Figure 3. Application Advisor selection guidance based on product efficacy, product application history, and rotation management awareness.
The color of the rotation symbol help GreenKeeper users visualize how pesticide ingredient group/classes are being rotated (Fig. 4). Green means that product has a different resistance group/class than the ingredient from the past application. Red circles indicate the selected product is of the exact same group/class as the last application. It would be good practice to use a different product to minimize the risk of resistance development, if possible. Products with very low resistance risk, i.e. chlorothalonil, would always be green. Finally, yellow symbols indicate the selected product or products from the most recent application contain two or more ingredients from different resistance classes. By mixing ingredients, the risk of developing resistance is reduced.

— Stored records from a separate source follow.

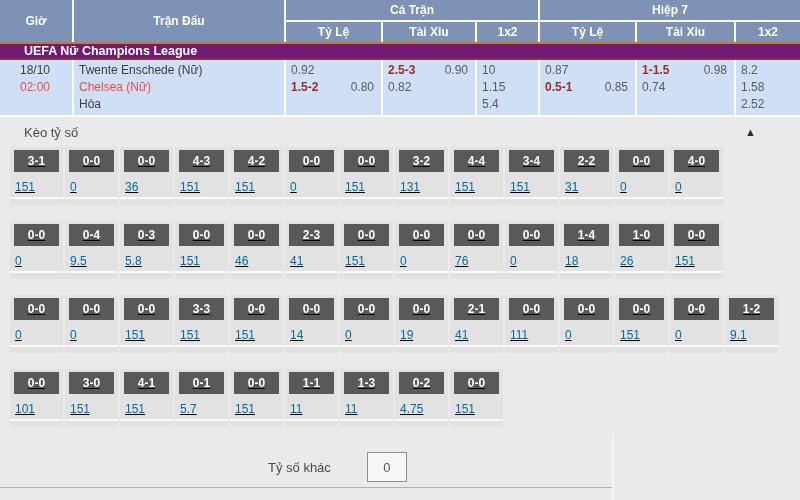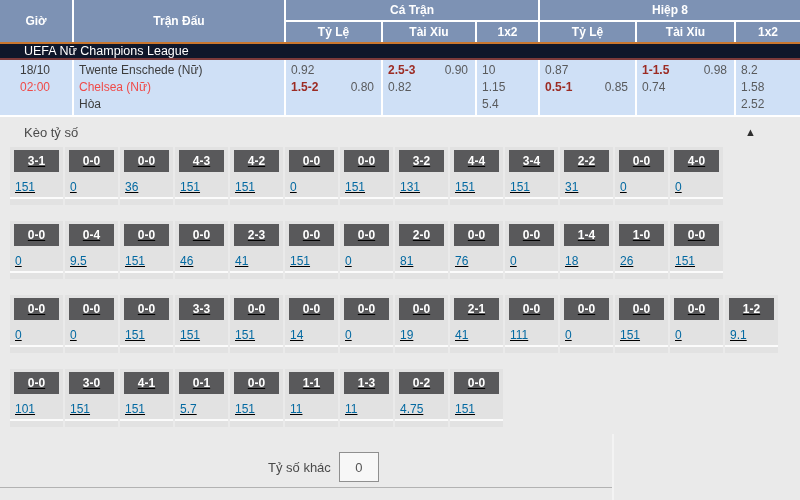--- a/index.html
+++ b/index.html
@@ -58,7 +58,7 @@
   <div class="hdr span2r">Giờ</div>
   <div class="hdr span2r">Trận Đấu</div>
   <div class="hdr span3c">Cá Trận</div>
-  <div class="hdr span3c">Hiệp 8</div>
+  <div class="hdr span3c">Hiệp 7</div>
   <div class="hdr">Tỷ Lệ</div>
   <div class="hdr">Tài Xỉu</div>
   <div class="hdr">1x2</div>

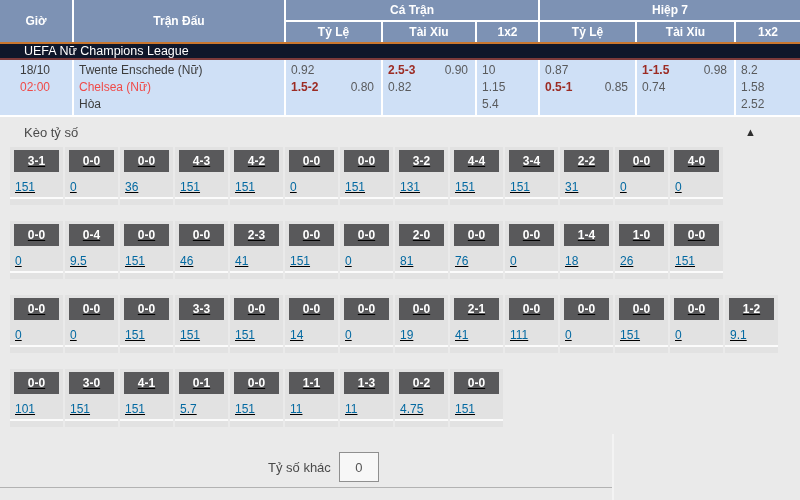--- a/index.html
+++ b/index.html
@@ -17,8 +17,8 @@
 
   
   .accent-line { height:2px; background:#c9762e; }
-  .league-bar { height:16px; background:#0f172a; border-bottom:2px solid #7c3a3a;
-    color:#fff; font-size:12.5px; font-weight:normal; line-height:15px; padding-left:24px; }
+  .league-bar { height:16px; background:#701a75; border-bottom:2px solid #7c3a3a;
+    color:#fff; font-size:12.5px; font-weight:bold; line-height:15px; padding-left:24px; }
 
   
   .match-row .cell { background:#cfe0f6; font-size:12px; color:#595a5c;

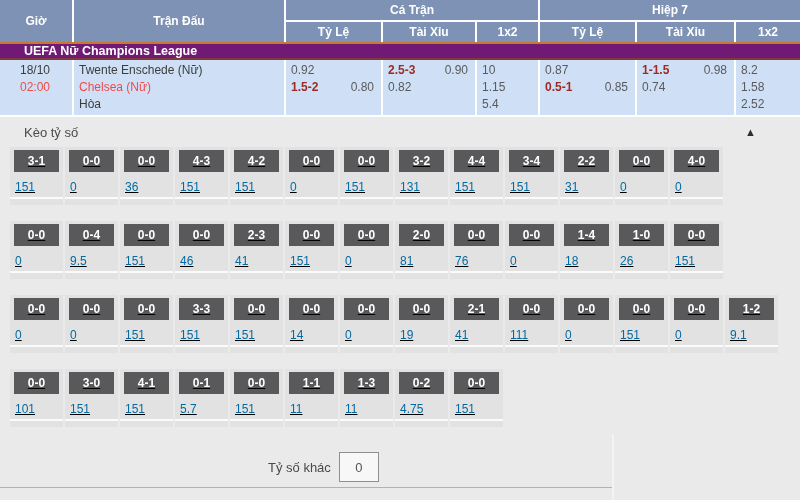--- a/index.html
+++ b/index.html
@@ -207,6 +207,11 @@
           <div class="uline"></div>
         </div>
         <div class="score-cell">
+          <div class="badge">0-3</div>
+          <div class="odds">5.8</div>
+          <div class="uline"></div>
+        </div>
+        <div class="score-cell">
           <div class="badge">0-0</div>
           <div class="odds">151</div>
           <div class="uline"></div>

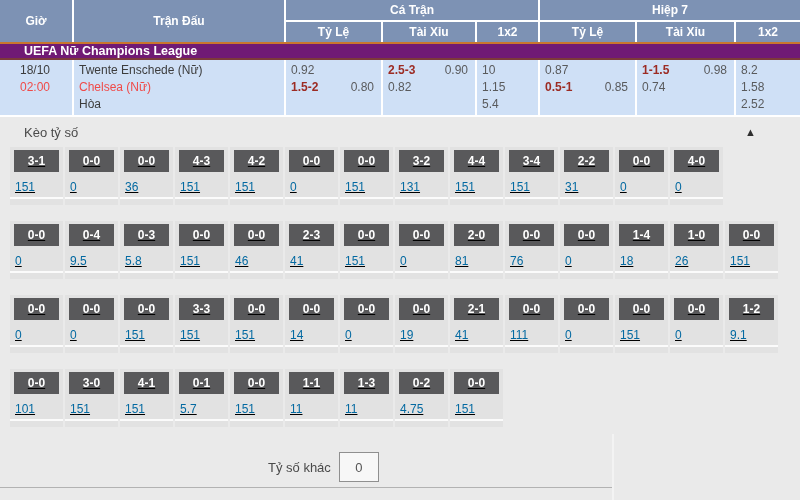--- a/index.html
+++ b/index.html
@@ -237,11 +237,6 @@
           <div class="uline"></div>
         </div>
         <div class="score-cell">
-          <div class="badge">2-0</div>
-          <div class="odds">81</div>
-          <div class="uline"></div>
-        </div>
-        <div class="score-cell">
           <div class="badge">0-0</div>
           <div class="odds">76</div>
           <div class="uline"></div>

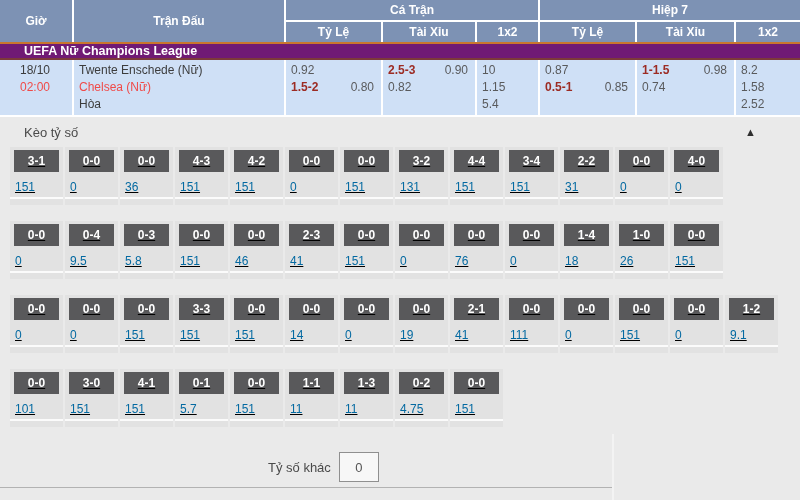--- a/index.html
+++ b/index.html
@@ -44,7 +44,7 @@
     font-size:12px; font-weight:bold; display:flex; align-items:center; justify-content:center; }
   .odds { font-size:12px; color:#0369a1; padding-left:5px; margin-top:8px; }
   .uline { position:absolute; left:0; right:0; bottom:6px; height:2px; background:#fbfbfb; }
-  .other-row { display:flex; align-items:center; padding-left:268px; height:48px; }
+  .other-row { display:flex; align-items:center; padding-left:268px; height:48px;gap:28px; }
   .other-label { font-size:13px; color:#4a4a4a; margin-right:8px; }
   .other-box { width:40px; height:30px; background:#f7f7f7; border:1px solid #8f8f8f;
     display:flex; align-items:center; justify-content:center; font-size:13px; color:#555; }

Figure 4. Rotation Check colors indicate products with the lowest risk of developing pesticide resistance. The last application to this area that controlled dollar spot was a FRAC Group 3 fungicide. It was not mixed with another FRAC Group during that time. As a result, any fungicide that only contains a FRAC Group 3 ingredient is red (Bayleton FLO), but the symbols are yellow when those ingredients are mixed with ingredients that also control dollar spot (Concert, Instrata). Products that don’t contain any FRAC Group 3 fungicides are in green.
With the right information and thoughtful product selection, you can minimize the risk of rapid pesticide resistance at your facility. Application Advisor uses the latest product efficacy and rotation management BMPs to help sustain product longevity. This saves you money and produces consistent pest control results.